In the privacy of his upstairs office, away from the mess of the workshop, surrounded by a trophy bison, black bear and polar bear skins, and toting one of his prized shotguns, Michael opened his heart to me. “With our guns, no-one has to have one – it’s a want, a desire.” he said, articulating the intense emotional quality of these charismatic objects that incarnate power in your hands. “They do far more than their purpose, in the same way you might want to drive a Ferrari rather than a Mini.” he confided. “If you want to shoot a pheasant, how do you want to do it?” he asked, catching my eye with an implied challenge and posing a question that transcends the hypothetical for his customers, “It’s about what gives you pleasure.”
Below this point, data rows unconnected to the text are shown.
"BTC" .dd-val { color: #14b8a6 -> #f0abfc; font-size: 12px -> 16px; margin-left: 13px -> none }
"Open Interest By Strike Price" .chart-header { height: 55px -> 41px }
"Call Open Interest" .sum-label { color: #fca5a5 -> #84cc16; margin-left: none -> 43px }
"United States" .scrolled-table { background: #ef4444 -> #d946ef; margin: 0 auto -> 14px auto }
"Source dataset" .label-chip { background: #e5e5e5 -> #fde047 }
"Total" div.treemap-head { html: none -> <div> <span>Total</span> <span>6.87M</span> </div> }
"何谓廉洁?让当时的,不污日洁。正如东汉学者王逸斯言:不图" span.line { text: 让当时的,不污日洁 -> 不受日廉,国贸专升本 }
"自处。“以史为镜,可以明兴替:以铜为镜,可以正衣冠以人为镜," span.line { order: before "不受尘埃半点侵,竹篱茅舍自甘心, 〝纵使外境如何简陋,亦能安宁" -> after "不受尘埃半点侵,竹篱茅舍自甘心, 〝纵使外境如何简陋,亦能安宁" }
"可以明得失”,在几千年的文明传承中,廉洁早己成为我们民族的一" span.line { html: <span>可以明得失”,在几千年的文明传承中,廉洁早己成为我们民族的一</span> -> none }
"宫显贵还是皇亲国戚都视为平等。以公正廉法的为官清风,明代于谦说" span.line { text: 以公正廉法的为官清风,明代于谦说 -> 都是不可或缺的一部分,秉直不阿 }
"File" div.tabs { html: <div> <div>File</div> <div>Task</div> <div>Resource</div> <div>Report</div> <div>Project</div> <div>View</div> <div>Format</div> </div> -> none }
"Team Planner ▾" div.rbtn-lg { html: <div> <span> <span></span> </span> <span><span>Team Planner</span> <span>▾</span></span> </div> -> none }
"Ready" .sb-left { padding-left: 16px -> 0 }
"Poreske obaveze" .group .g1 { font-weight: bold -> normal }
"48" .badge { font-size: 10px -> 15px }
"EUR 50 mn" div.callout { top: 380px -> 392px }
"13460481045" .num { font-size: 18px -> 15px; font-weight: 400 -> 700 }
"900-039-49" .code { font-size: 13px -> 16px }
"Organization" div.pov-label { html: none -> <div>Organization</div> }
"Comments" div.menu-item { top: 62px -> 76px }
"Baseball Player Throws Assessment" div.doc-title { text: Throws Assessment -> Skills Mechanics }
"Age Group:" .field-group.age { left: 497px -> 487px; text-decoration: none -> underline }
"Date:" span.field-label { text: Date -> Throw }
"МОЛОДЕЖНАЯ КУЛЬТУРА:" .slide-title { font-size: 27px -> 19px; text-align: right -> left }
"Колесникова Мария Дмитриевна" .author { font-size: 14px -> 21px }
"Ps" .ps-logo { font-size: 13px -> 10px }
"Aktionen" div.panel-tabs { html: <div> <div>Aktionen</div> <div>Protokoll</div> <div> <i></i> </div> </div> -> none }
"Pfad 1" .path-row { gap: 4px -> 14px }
“I was always in the trade. I’d done an apprenticeship and I’d started working in the trade when I developed a new gun,” continued Michael, revealing the secret of his success – creating an over-and-under shotgun (with the barrels one above the other) that is as light as a side-by-side (with the barrels on either side). The trick of this innovation lay in Michael’s cunning design of a simpler ejector system, a patent that today is unique to Watson Bros and confirms Michael’s position as top gunmaker in London. Unlike many of his colleagues in the trade, Michael is a shooter. With three hundred gameshoots happening every week during the season Michael likes to be out weekly wielding his shotgun, and he told me it helps him to understand his customers better. All Michael’s guns are made to order, measured to fit their owners’ reach and handsize and in a style that reflects the customer’s taste.
To my untutored eye, I could make no distinction between guns made recently by Michael, those from the nineteen thirties and those the eighteen forties. All these designs appeared to be the near culmination of the perfection of form and function, and notions of modernity did not register in this arena. It did not appear either that Michael’s guns were old-fashioned – this was, equally, a meaningless notion in the context. But what was remarkable and inspiring to me was that guns can still be manufactured today with the accomplishment and skill that matches the masters of centuries past. The making of guns by hand is a vital living tradition at Watson Bros in Shoreditch.
Bradley Hodgson
James Brown
Pieces of Turkish walnut waiting for customers to select them for the stocks of shotguns.
Michael Louca
Excellent article and great photos. Several generations of my family were gunmakers in Whitechapel, so this is really interesting for me. I had no idea there was still a gunmaking firm in the area! Might have to pay them a visit some time.
Hi Mick, Not viewed your web site for a little while, after looking atsvevral others tonighnt, lloks pretty good?
Also Ive got your birthday present , which I must drop to you
All the very best
Alan
It’s really encouraging to see new apprentices coming into an old mans industry. The article and photos are great and wish Michael Louca all the success he deserves in such a skilful trade.
Very good Turkısh Walnut, Very Good Color.